To fully understand the dishonesty of the federal government in this situation, you have to go back many years, back to when the federal government wanted to build nuclear facilities in several states. To reassure the people in those states, Congress passed laws requiring the federal government to clean up any waste on those sites.
In essence, federal officials told the states, including South Carolina, that it would keep those states clean and wouldn't leave them with a nuclear dump.
They lied.
Federal officials have decided it would cost too much to live up to that commitment. They are cleaning up much of the waste at former plutonium processing plants like the Savannah River Site, but there will be some radioactive sludge left in underground storage tanks that will be expensive to remove.
Although federal law required the Energy Department to remove all the high-level nuclear waste, department officials came up with a scheme. They would dilute the high-level waste so that they could reclassify it as low-level waste and then just bury it at the site.

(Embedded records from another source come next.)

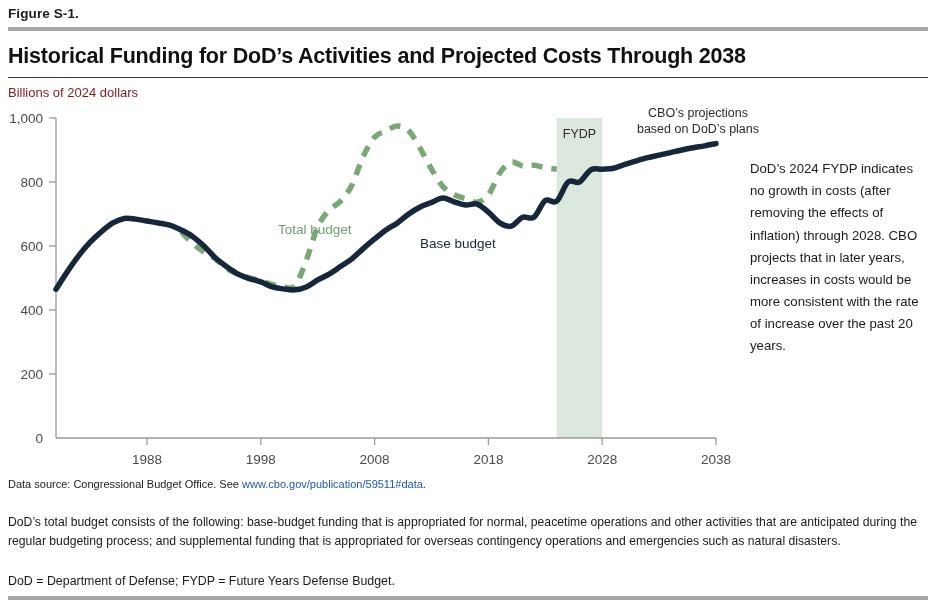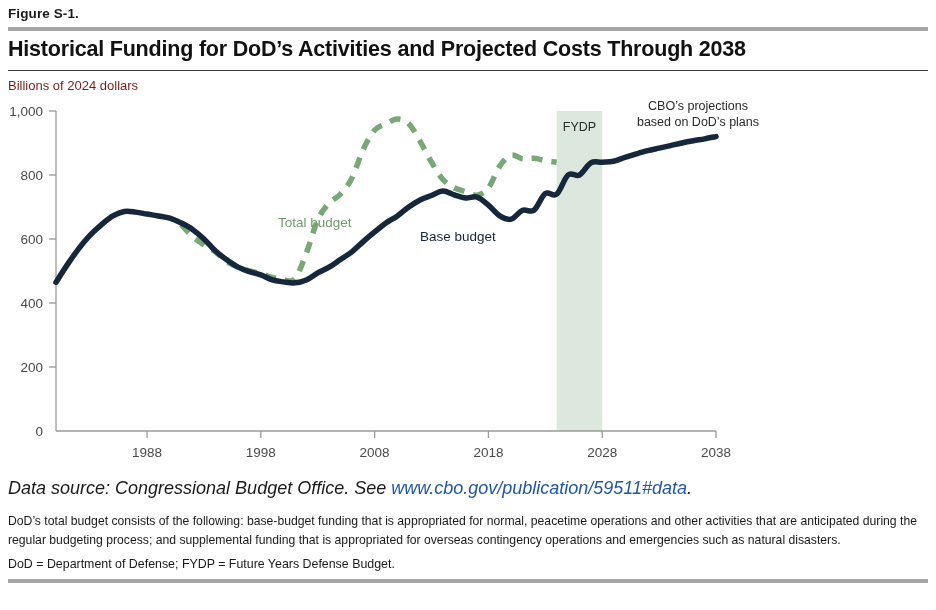--- a/index.html
+++ b/index.html
@@ -34,21 +34,21 @@
   .rule-top {
     height: 4px;
     background: #a6a6a6;
     margin-top: 6px;
   }
   .fig-title {
     font-size: 21.5px;
     font-weight: bold;
     color: #111111;
     letter-spacing: -0.2px;
-    padding: 7px 0 8px 0;
+    padding: 14px 0 8px 0;
     line-height: 1.1;
   }
   .rule-under-title {
     height: 1.5px;
     background: #3a3a3a;
   }
   .axis-unit {
     font-size: 13px;
     color: #7f1d1d;
     padding: 7px 0 0 0;
@@ -98,34 +98,33 @@
   }
 
   
   .notes {
     position: absolute;
     left: 8px;
     top: 478px;
     width: 920px;
   }
   .note-source {
-    font-size: 18px;
-    color: #1a1a1a;
-    margin-bottom: 13px;
-    font-style: italic;
+    font-size: 11px;
+    color: #1a1a1a;
+    margin-bottom: 23px;
   }
   .note-source a, .link {
     color: #2255aa;
     text-decoration: none;
   }
   .note-body {
     font-size: 12.2px;
     line-height: 1.52;
     color: #1a1a1a;
-    margin-bottom: 8px;
+    margin-bottom: 24px;
   }
   .note-defs {
     font-size: 12.4px;
     color: #1a1a1a;
   }
   .rule-bottom {
     height: 4px;
     background: #a6a6a6;
     margin-top: 8px;
   }
@@ -179,20 +178,21 @@
       <path id="base-budget-path" fill="none" stroke="#16263b" stroke-width="5.5" stroke-linecap="round" stroke-linejoin="round" d="M48.00,189.20C49.93,186.21 55.51,177.31 59.38,171.60C63.25,165.89 66.89,160.60 70.76,155.60C74.63,150.60 78.27,146.24 82.14,142.16C86.01,138.08 89.65,134.86 93.52,131.60C97.39,128.34 101.03,125.19 104.90,122.96C108.77,120.73 112.41,119.13 116.28,118.48C120.14,117.83 123.79,118.68 127.66,119.12C131.52,119.56 135.17,120.39 139.03,121.04C142.90,121.69 146.54,122.25 150.41,122.96C154.28,123.67 157.92,124.00 161.79,125.20C165.66,126.40 169.30,128.10 173.17,130.00C177.04,131.90 180.68,133.68 184.55,136.40C188.42,139.12 192.06,142.36 195.93,146.00C199.80,149.64 203.44,154.30 207.31,157.84C211.18,161.38 214.82,164.03 218.69,166.80C222.56,169.57 226.20,172.15 230.07,174.16C233.94,176.17 237.58,177.33 241.45,178.64C245.32,179.95 248.96,180.43 252.83,181.84C256.70,183.25 260.34,185.76 264.21,186.96C268.08,188.16 271.72,188.39 275.59,188.88C279.46,189.37 283.10,190.17 286.97,189.84C290.83,189.51 294.48,188.65 298.34,186.96C302.21,185.27 305.86,182.10 309.72,179.92C313.59,177.74 317.23,176.44 321.10,174.16C324.97,171.88 328.61,169.09 332.48,166.48C336.35,163.87 339.99,161.85 343.86,158.80C347.73,155.75 351.37,151.93 355.24,148.56C359.11,145.19 362.75,142.12 366.62,138.96C370.49,135.80 374.13,132.72 378.00,130.00C381.87,127.28 385.51,125.68 389.38,122.96C393.25,120.24 396.89,116.72 400.76,114.00C404.63,111.28 408.27,108.92 412.14,106.96C416.01,105.00 419.65,104.00 423.52,102.48C427.39,100.96 431.03,98.11 434.90,98.00C438.77,97.89 442.41,100.64 446.28,101.84C450.14,103.04 453.79,104.66 457.66,105.04C461.52,105.42 465.17,102.88 469.03,104.08C472.90,105.28 476.54,108.87 480.41,112.08C484.28,115.29 487.92,120.57 491.79,122.96C495.66,125.35 499.30,127.14 503.17,126.16C507.04,125.18 510.68,118.72 514.55,117.20C518.42,115.68 522.06,120.03 525.93,117.20C529.80,114.37 533.44,103.28 537.31,100.56C541.18,97.84 544.82,104.36 548.69,101.20C552.56,98.04 556.20,85.26 560.07,82.00C563.94,78.74 567.58,84.07 571.45,82.00C575.32,79.93 578.96,72.02 582.83,69.84C586.70,67.66 590.34,69.47 594.21,69.20C598.08,68.93 601.72,69.06 605.59,68.24C609.46,67.42 613.10,65.65 616.97,64.40C620.83,63.15 624.48,62.02 628.34,60.88C632.21,59.74 635.86,58.66 639.72,57.68C643.59,56.70 647.23,55.99 651.10,55.12C654.97,54.25 658.61,53.43 662.48,52.56C666.35,51.69 669.99,50.82 673.86,50.00C677.73,49.18 681.37,48.47 685.24,47.76C689.11,47.05 692.75,46.55 696.62,45.84C700.49,45.13 706.07,43.98 708.00,43.60"></path>
 
       <text class="series-label-green" x="270" y="134">Total budget</text>
       <text class="series-label-blue" x="412" y="148">Base budget</text>
 
       <text class="callout-text" x="690" y="17" text-anchor="middle">CBO’s projections</text>
       <text class="callout-text" x="690" y="33" text-anchor="middle">based on DoD’s plans</text>
     </svg>
   </div>
 
+  <div class="side-note">DoD’s 2024 FYDP indicates no growth in costs (after removing the effects of inflation) through 2028. CBO projects that in later years, increases in costs would be more consistent with the rate of increase over the past 20 years.</div>
 
   <div class="notes">
     <div class="note-source">
       <span>Data source: Congressional Budget Office. See </span><span class="link">www.cbo.gov/publication/59511#data</span><span>.</span>
     </div>
     <div class="note-body">DoD’s total budget consists of the following: base-budget funding that is appropriated for normal, peacetime operations and other activities that are anticipated during the regular budgeting process; and supplemental funding that is appropriated for overseas contingency operations and emergencies such as natural disasters.</div>
     <div class="note-defs">DoD = Department of Defense; FYDP = Future Years Defense Budget.</div>
     <div class="rule-bottom"></div>
   </div>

A federal court ruled against that plan, but Congress changed the law to allow it. So now the official Washington plan is to bury this radioactive waste at a place that is not suitable for that type of disposal.
This month, the National Academy of Sciences has added its warning to the situation, urging the department to postpone its plan until an alternative can be devised.
But neither the health of South Carolina's environment nor keeping their promises seems to matter to federal officials. They are proceeding with their plan to bury the waste at SRS.
And Washington wonders why South Carolina officials don't trust the federal government as it sends more surplus plutonium and nuclear waste to this state, accompanied by fresh assurances that it won't stay here.